#### Records:
######

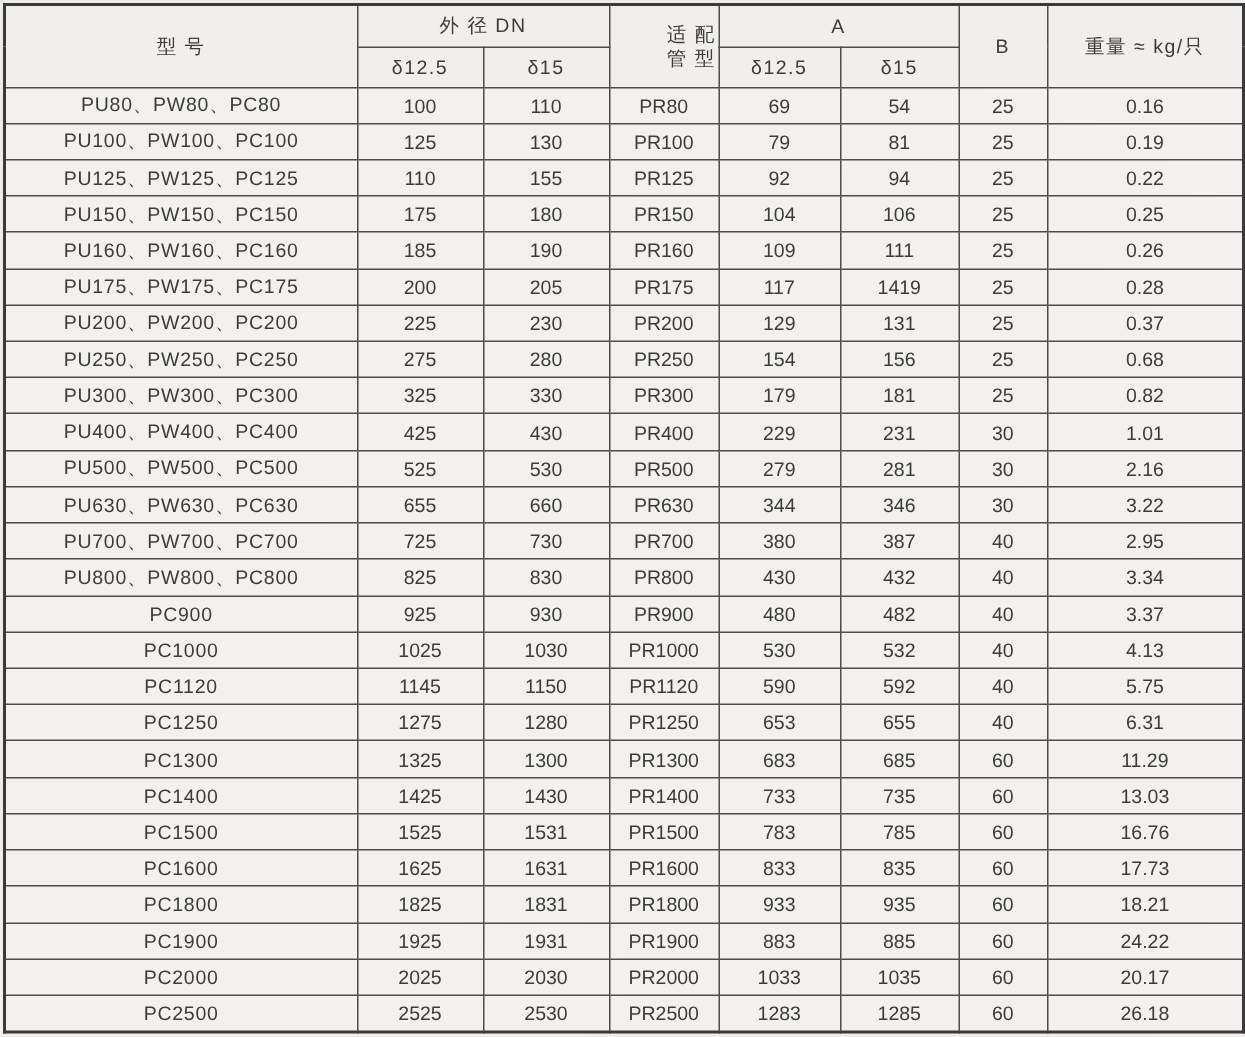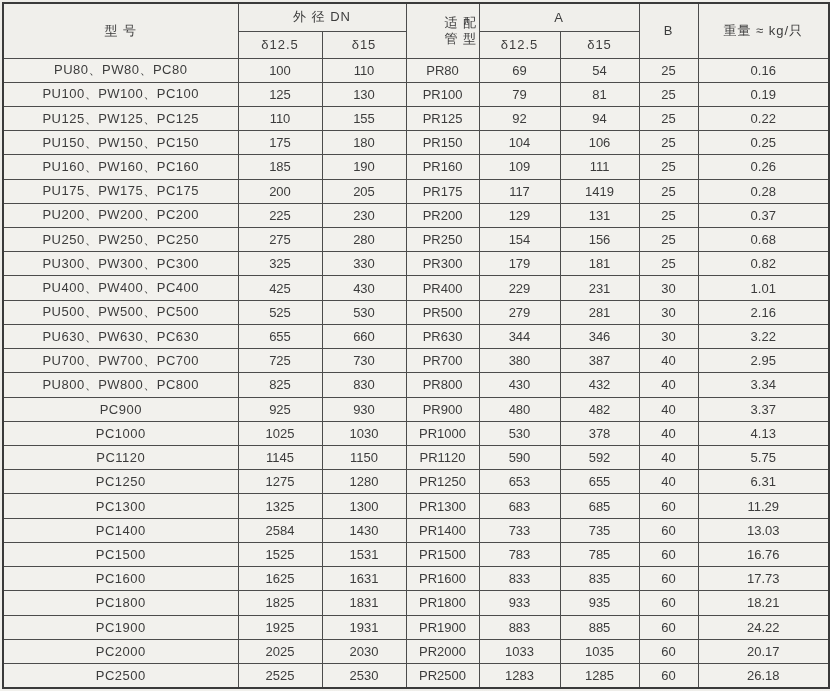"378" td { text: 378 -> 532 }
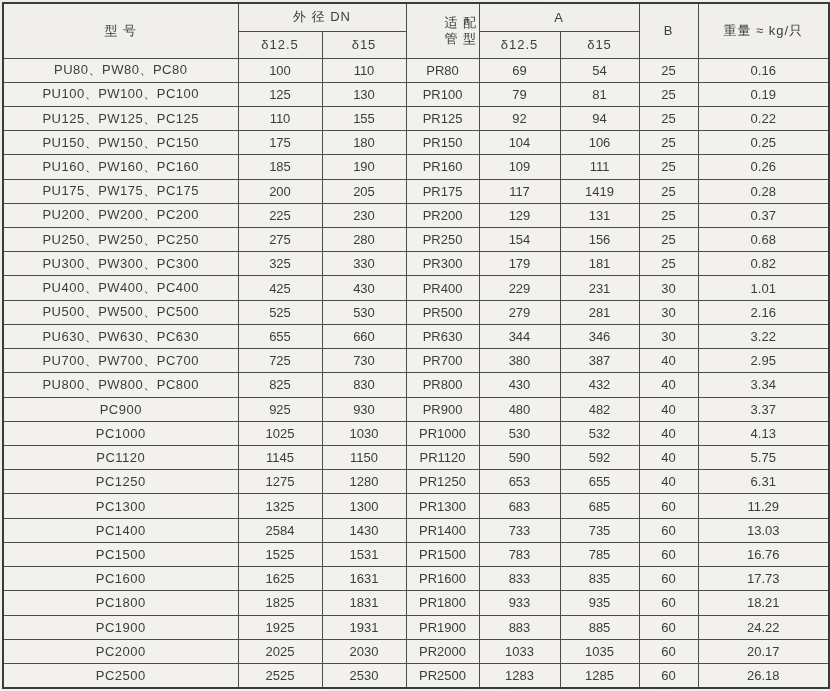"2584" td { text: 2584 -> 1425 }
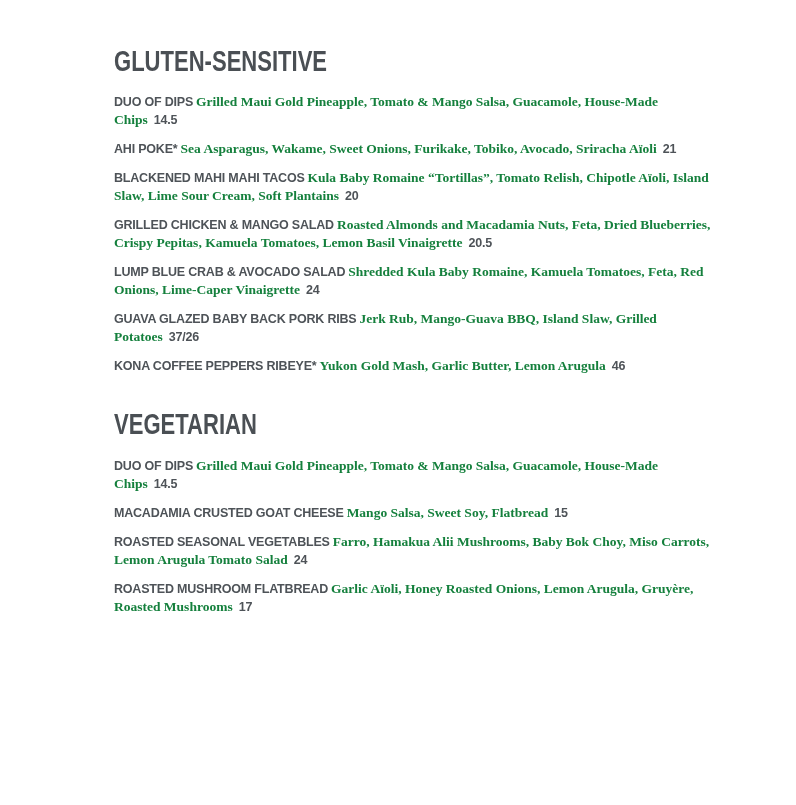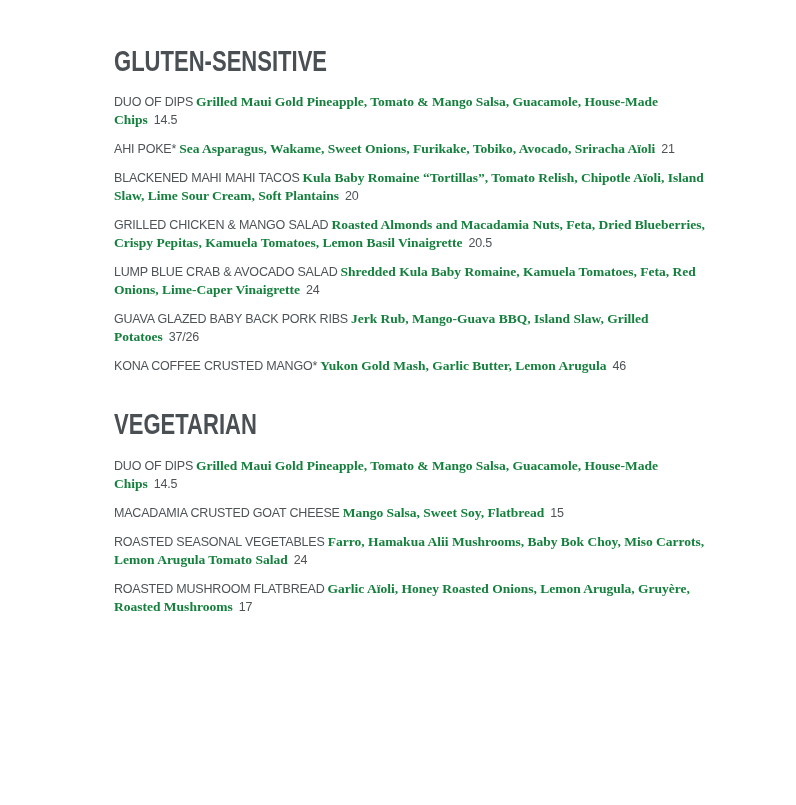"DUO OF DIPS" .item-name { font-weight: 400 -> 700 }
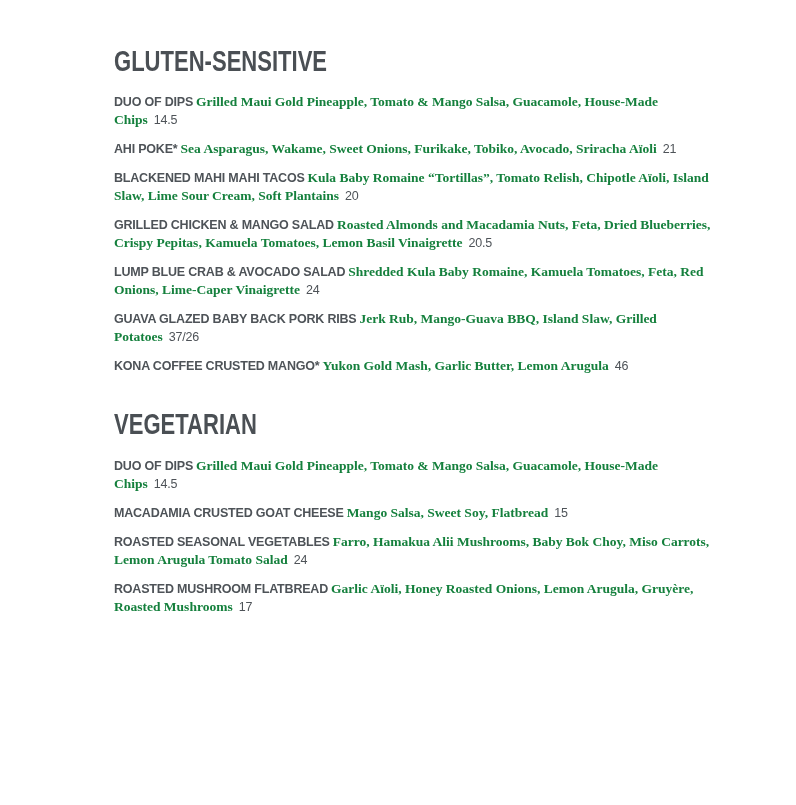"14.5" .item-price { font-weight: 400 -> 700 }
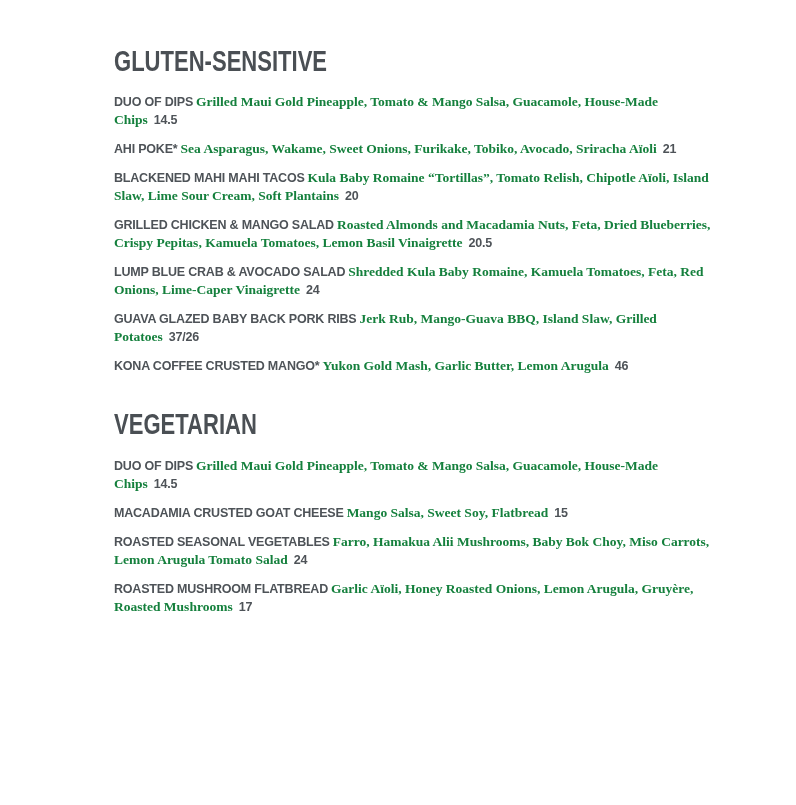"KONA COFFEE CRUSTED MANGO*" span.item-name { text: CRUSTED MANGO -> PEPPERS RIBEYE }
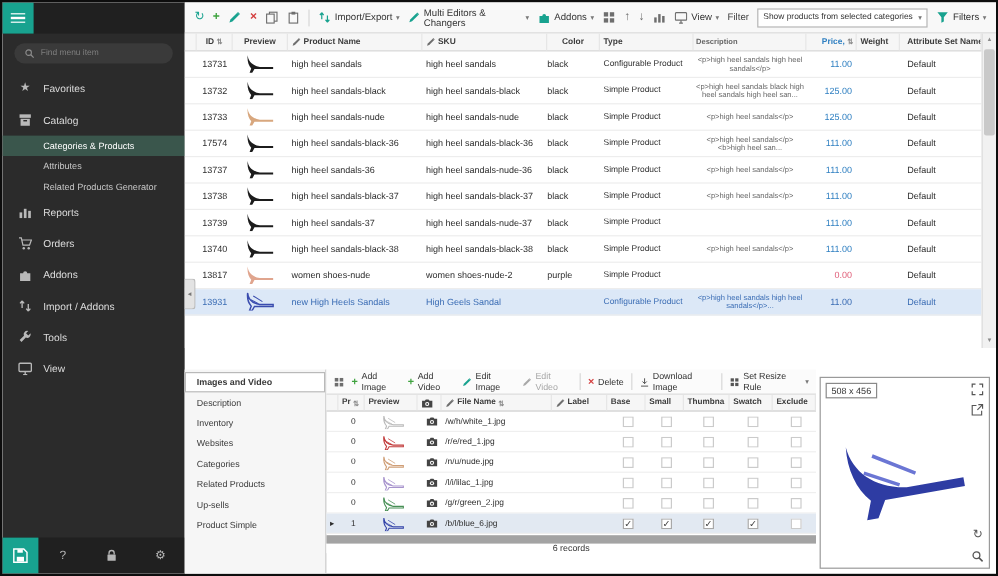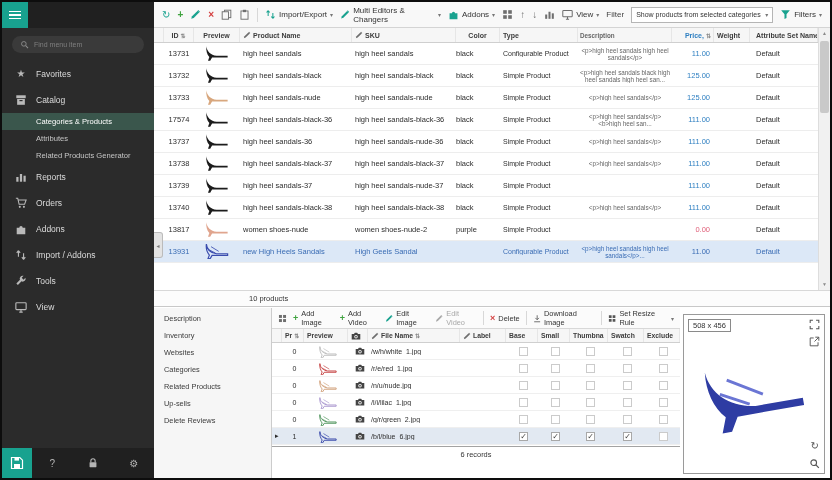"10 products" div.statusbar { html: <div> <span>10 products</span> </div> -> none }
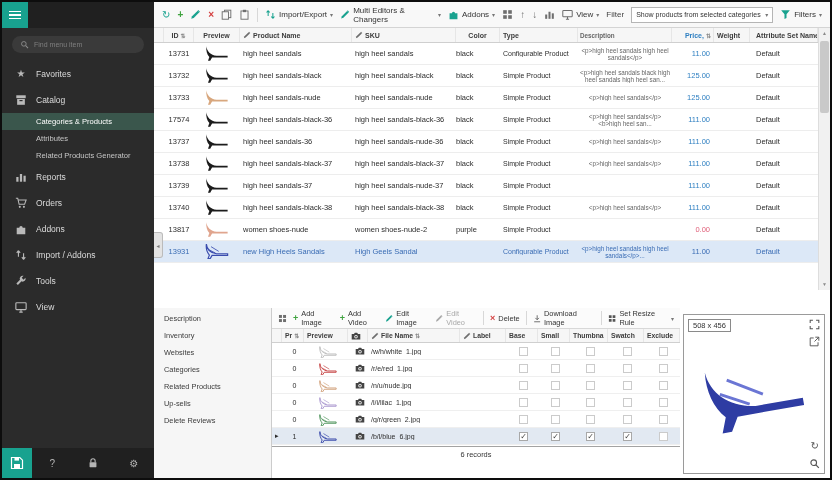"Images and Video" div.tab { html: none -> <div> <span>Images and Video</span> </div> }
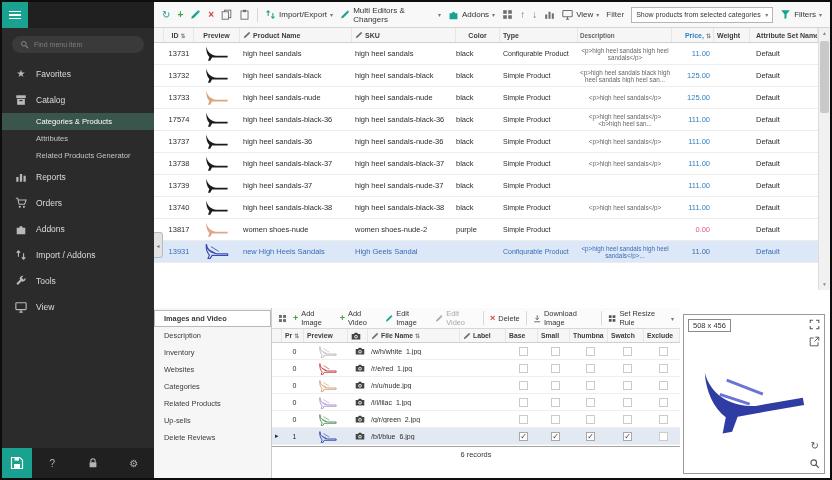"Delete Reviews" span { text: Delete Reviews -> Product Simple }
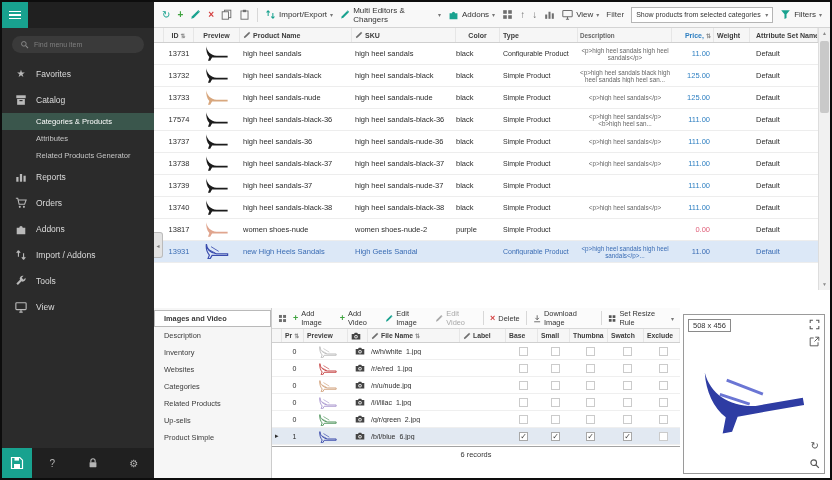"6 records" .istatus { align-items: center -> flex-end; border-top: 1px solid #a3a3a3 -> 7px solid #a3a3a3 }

######

#### The problem:
Transcribe each record exactly as it appears, but omit every picture.

#### Answer section:
"378" td { text: 378 -> 532 }
"2584" td { text: 2584 -> 1425 }
"DUO OF DIPS" .item-name { font-weight: 400 -> 700 }
"14.5" .item-price { font-weight: 400 -> 700 }
"KONA COFFEE CRUSTED MANGO*" span.item-name { text: CRUSTED MANGO -> PEPPERS RIBEYE }
"10 products" div.statusbar { html: <div> <span>10 products</span> </div> -> none }
"Images and Video" div.tab { html: none -> <div> <span>Images and Video</span> </div> }
"Delete Reviews" span { text: Delete Reviews -> Product Simple }
"6 records" .istatus { align-items: center -> flex-end; border-top: 1px solid #a3a3a3 -> 7px solid #a3a3a3 }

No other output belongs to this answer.